CA Besançon 15 novembre 2011 n° 10-02642, ch. Soc., F. c/ Sté Casa France :

Cette affaire concernait une salariée licenciée pour avoir tenu sur le réseau social « facebook », dans le cadre d’un échange avec un ancien directeur licencié pour faute grave, des propos injurieux envers l’entreprise.

La Cour d’appel de Besançon a considéré que la conversation écrite sur le « mur » n’était pas d’ordre privé dès lors que le réseau social en question devait être considéré, au regard de sa finalité et de son organisation, comme un espace public. Elle estime qu’il appartient à chaque membre de ce réseau souhaitant conserver la confidentialité de ses propos, d’utiliser les fonctions prévues à cet effet par le site ou de s’assurer au préalable auprès de son interlocuteur que celui-ci a limité l’accès à son « mur ».

En raison du fait du caractère violent et excessif des propos, un abus incontestable de la liberté d’expression et un motif réel et sérieux de licenciement étaient dès lors constitués.

En cela la Cour d’appel de Besançon a rejoint la position adoptée par d’autres juridictions, notamment CA Reims 9 juin 2010 n°09-3209 ou encore Cons. prud’h. Boulogne-Billancourt 19 novembre 2010 n°10-853.

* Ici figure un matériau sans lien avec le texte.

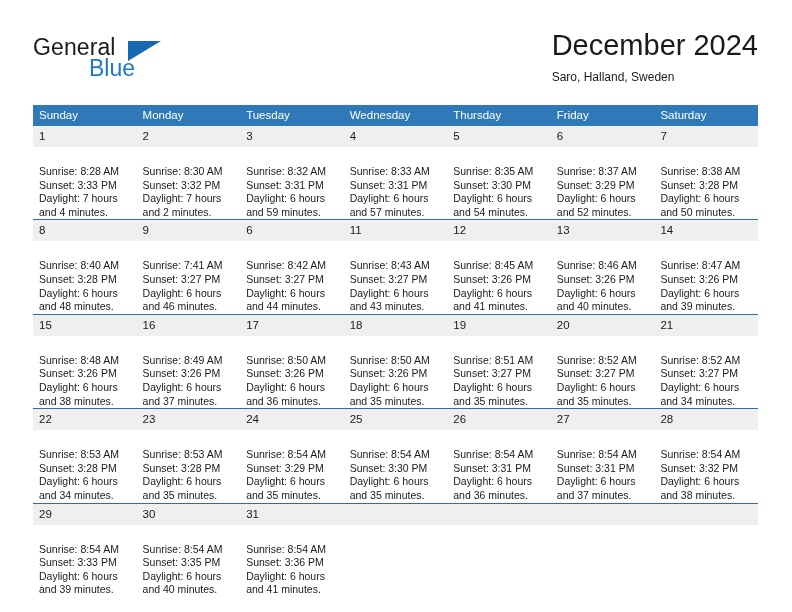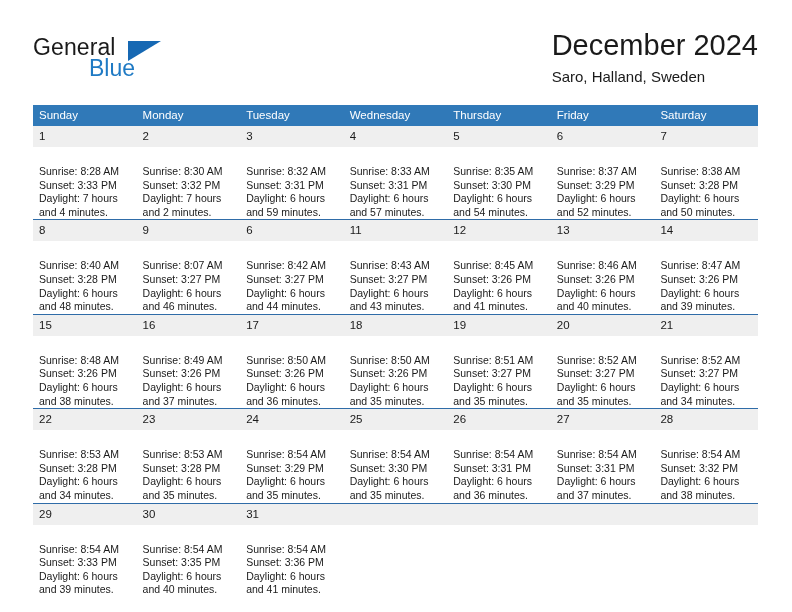"Saro, Halland, Sweden" .cal-subtitle { font-size: 15px -> 12px }
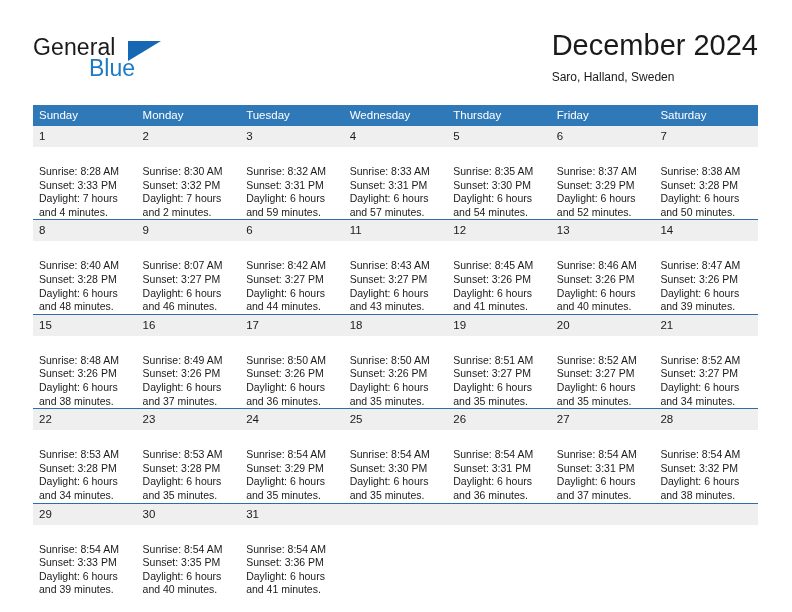"Sunrise: 8:07 AM" div { text: 8:07 -> 7:41 }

T. corr. de Paris 17 janvier 2012 n° 1034008388, Sté Webhelp c/ B :

En plus d’une mise à pied disciplinaire, le salarié s’est vu déposer contre lui une plainte de l’employeur pour injure publique réprimé par la loi du 29 juillet 1881 sur la liberté de la presse

Le tribunal correctionnel de Paris a estimé que les propos reprochés excédaient la limite de la critique admissible et a rejeté l’excuse de provocation invoquée par le salarié.

Le salarié a donc été condamné au paiement d’une amende de 500 et au paiement d’un euro de dommages et intérêts à l’entreprise et à l’une de ses supérieures hiérarchiques.